ANGRY, PANICKY, VENGEFUL, RUTHLESS rich people.
"Alpine communities have coped with warm winter
weather before, but this year there is a sense
that it could be the beginning of the end of the
European skiing experience." That must be a lot
of fun for well-to-do Esso investors.
http://www.timesonline.co.uk/article/0,,13509-2482390,00.html
ASEAN summit politicians flee an Asian
typhoon. Makes you wonder what the Davos Forum
will look like when there's no Swiss snow. Hey, 'world leaders,' you
will be brought to the climate or the climate
will be brought to you. You can run, but you can't hide.
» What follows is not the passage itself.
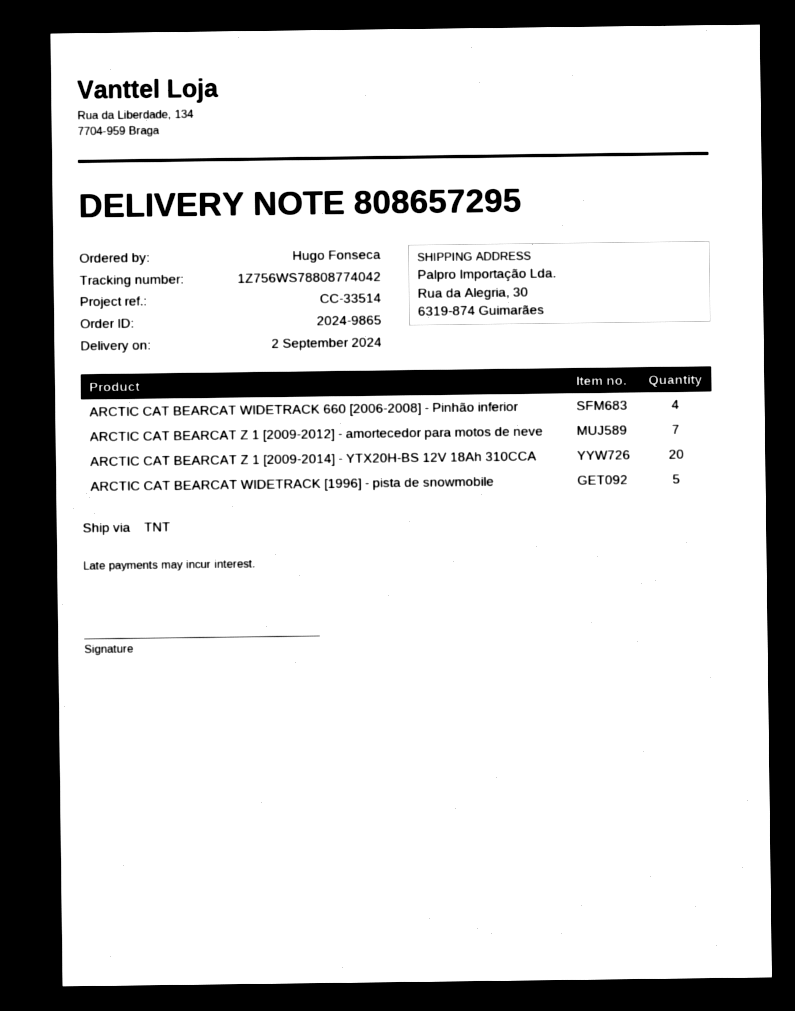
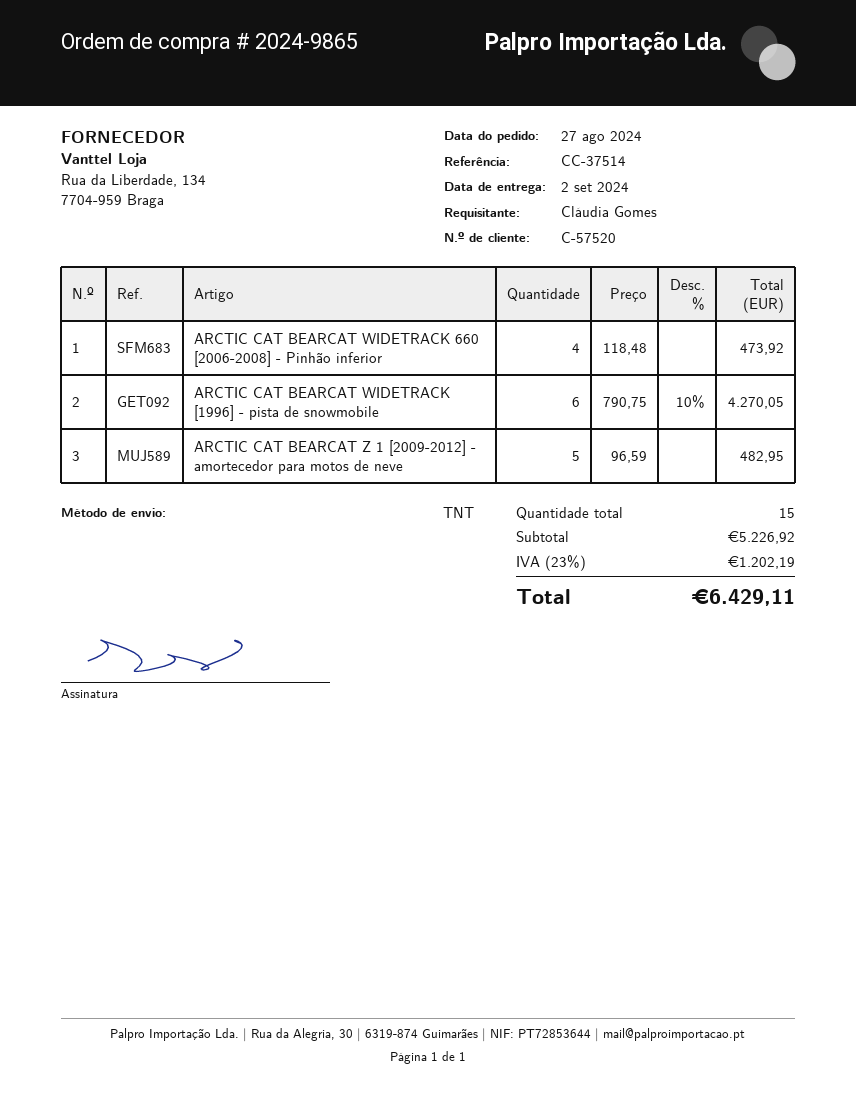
reference: CC-33514 -> CC-37514
ordered by: Hugo Fonseca -> Cláudia Gomes
ARCTIC CAT BEARCAT Z 1 [2009-2012] - amortecedor para motos de neve: 7 -> 5
ARCTIC CAT BEARCAT Z 1 [2009-2014] - YTX20H-BS 12V 18Ah 310CCA: 20 -> none
ARCTIC CAT BEARCAT WIDETRACK [1996] - pista de snowmobile: 5 -> 6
Who do you plan to blame for this -- for the way
climate change makes you flee like rabbits?
How do you sleep with that kind of humiliation?
It's going to happen time and time again.
http://edition.cnn.com/2006/WORLD/asiapcf/12/08/asean.summit.ap/
Tornado in London. Not actually in 10 Downing Street,
but, well, not too far. Wait till next time.
http://www.guardian.co.uk/weather/Story/0,,1966688,00.html?gusrc=rss&feed=1
"Exxon: facing the toughest energy challenges."
The toughest of all? Avoiding the melancholy
southern-Gothic fates of Ken Lay and Jeff Skilling.